→ Work required
Your copy of the listing should be exact and should contain no pictures.

[Opening Supplied material section]

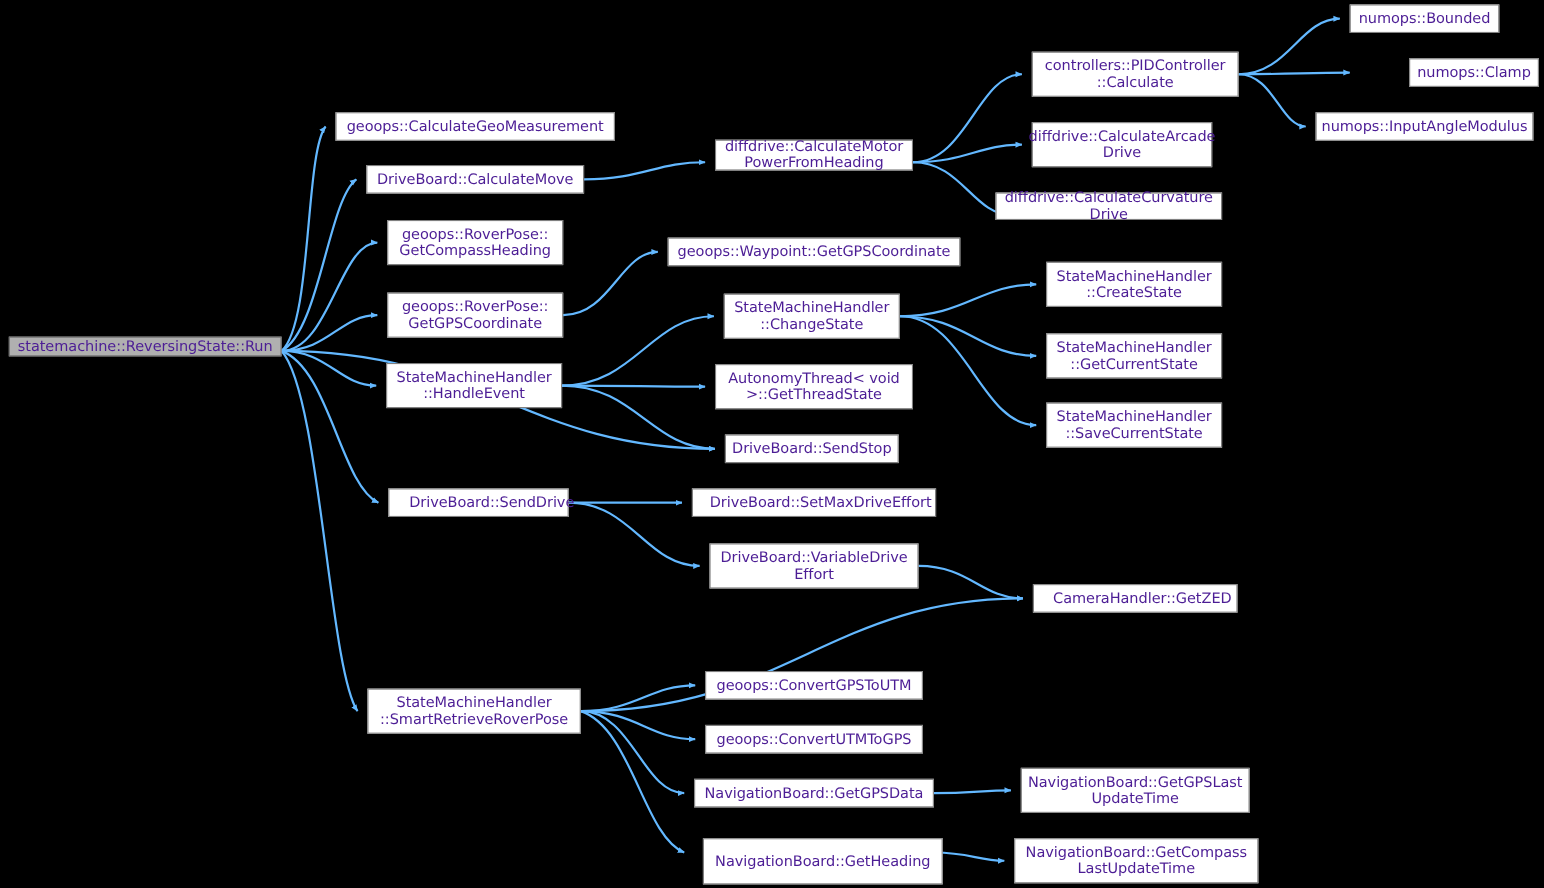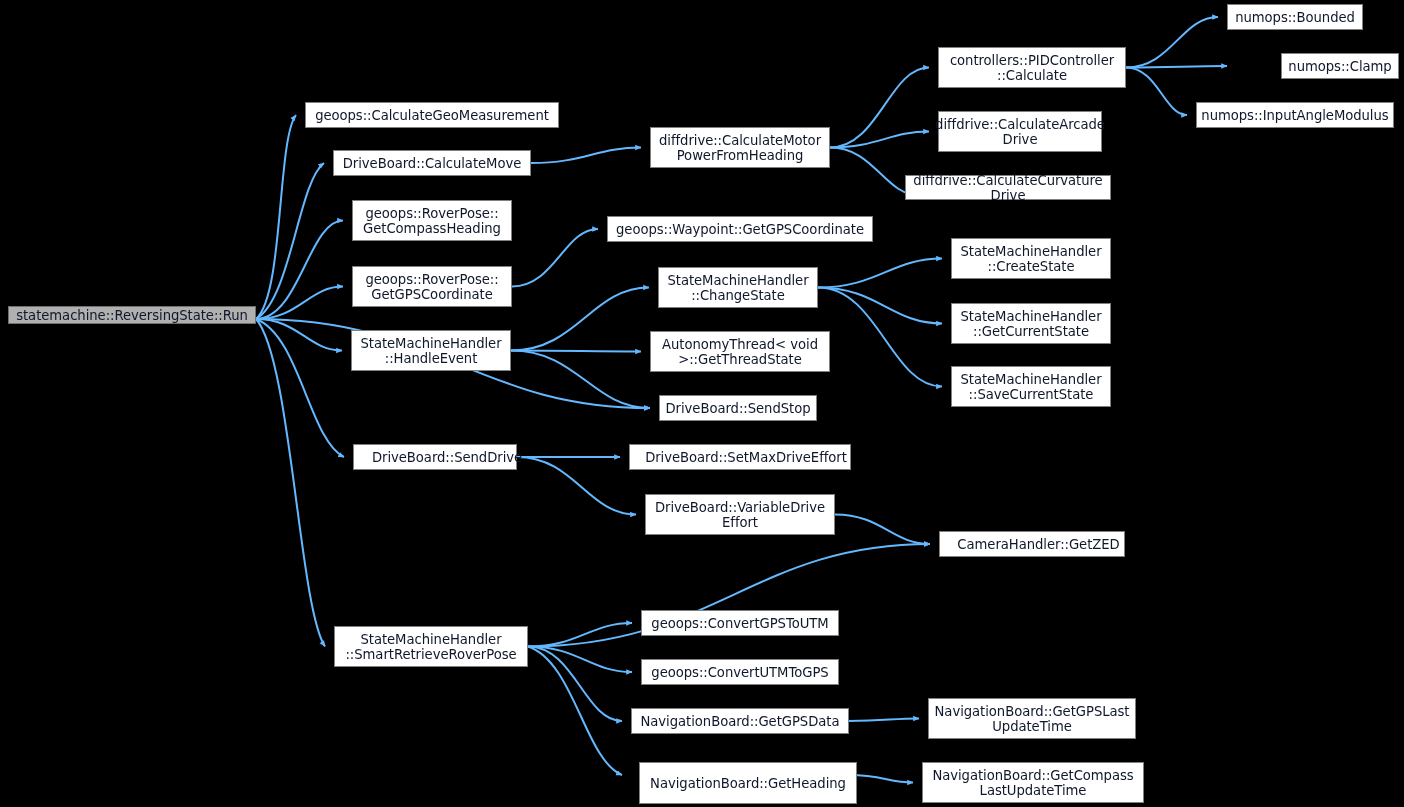--- a/index.html
+++ b/index.html
@@ -31,7 +31,7 @@
     text-align: center;
     background: #ffffff;
     border: 1px solid #808080;
-    color: #0f172a;
+    color: #4c1d95;
     font-size: 13.2px;
     line-height: 15px;
     letter-spacing: -0.05px;

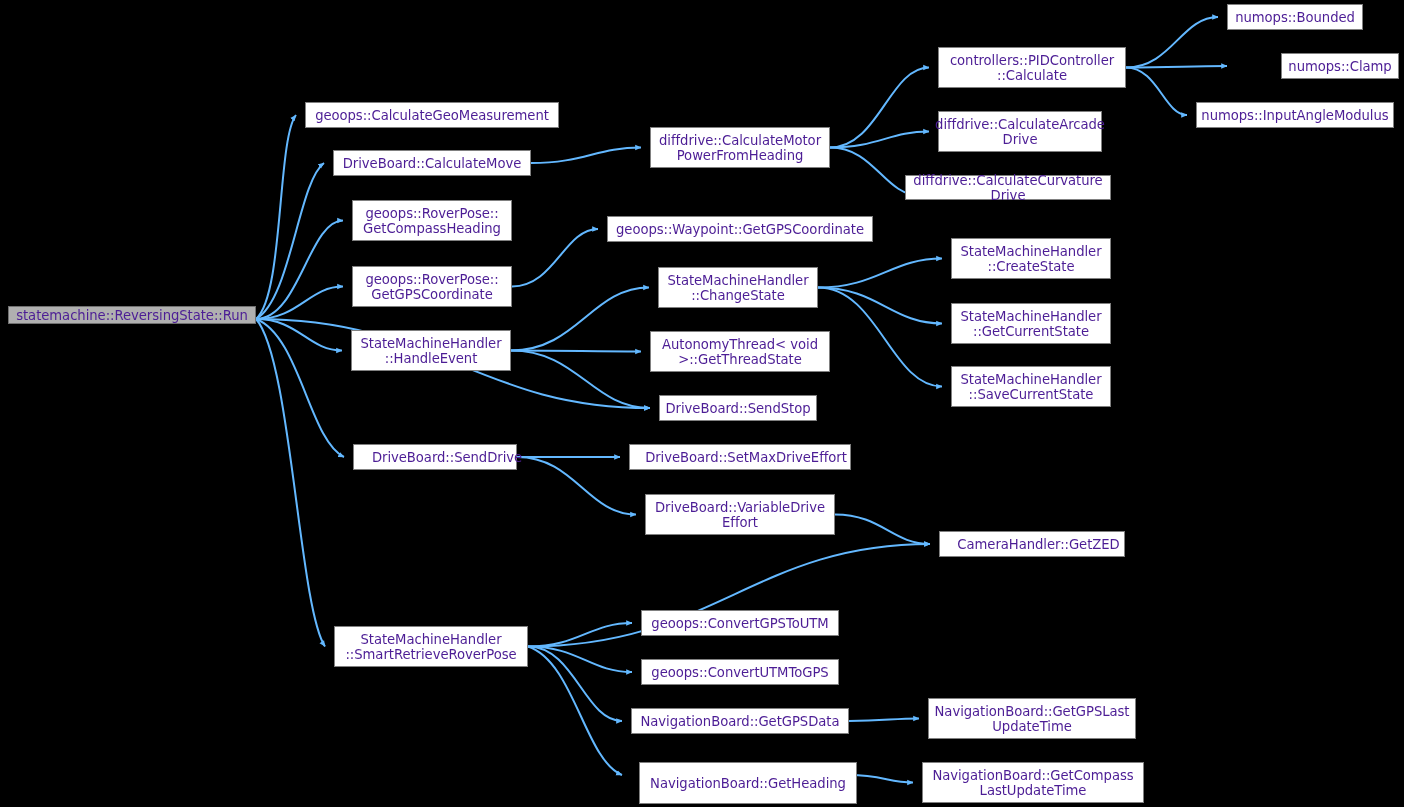--- a/index.html
+++ b/index.html
@@ -100,7 +100,7 @@
       <div class="node" style="left: 353px; top: 444px; width: 164px; height: 26px; padding-left: 28px;">DriveBoard::SendDrive</div>
       <div class="node" style="left: 334px; top: 626px; width: 194px; height: 41px;">StateMachineHandler
 ::SmartRetrieveRoverPose</div>
-      <div class="node" style="left: 650px; top: 127px; width: 180px; height: 41px;">diffdrive::CalculateMotor
+      <div class="node" style="left: 650px; top: 127px; width: 180px; height: 28px;">diffdrive::CalculateMotor
 PowerFromHeading</div>
       <div class="node" style="left: 607px; top: 216px; width: 266px; height: 26px;">geoops::Waypoint::GetGPSCoordinate</div>
       <div class="node" style="left: 658px; top: 267px; width: 160px; height: 41px;">StateMachineHandler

[Closing Supplied material section]

→ Solution
--- a/index.html
+++ b/index.html
@@ -31,7 +31,7 @@
     text-align: center;
     background: #ffffff;
     border: 1px solid #808080;
-    color: #0f172a;
+    color: #4c1d95;
     font-size: 13.2px;
     line-height: 15px;
     letter-spacing: -0.05px;

--- a/index.html
+++ b/index.html
@@ -100,7 +100,7 @@
       <div class="node" style="left: 353px; top: 444px; width: 164px; height: 26px; padding-left: 28px;">DriveBoard::SendDrive</div>
       <div class="node" style="left: 334px; top: 626px; width: 194px; height: 41px;">StateMachineHandler
 ::SmartRetrieveRoverPose</div>
-      <div class="node" style="left: 650px; top: 127px; width: 180px; height: 41px;">diffdrive::CalculateMotor
+      <div class="node" style="left: 650px; top: 127px; width: 180px; height: 28px;">diffdrive::CalculateMotor
 PowerFromHeading</div>
       <div class="node" style="left: 607px; top: 216px; width: 266px; height: 26px;">geoops::Waypoint::GetGPSCoordinate</div>
       <div class="node" style="left: 658px; top: 267px; width: 160px; height: 41px;">StateMachineHandler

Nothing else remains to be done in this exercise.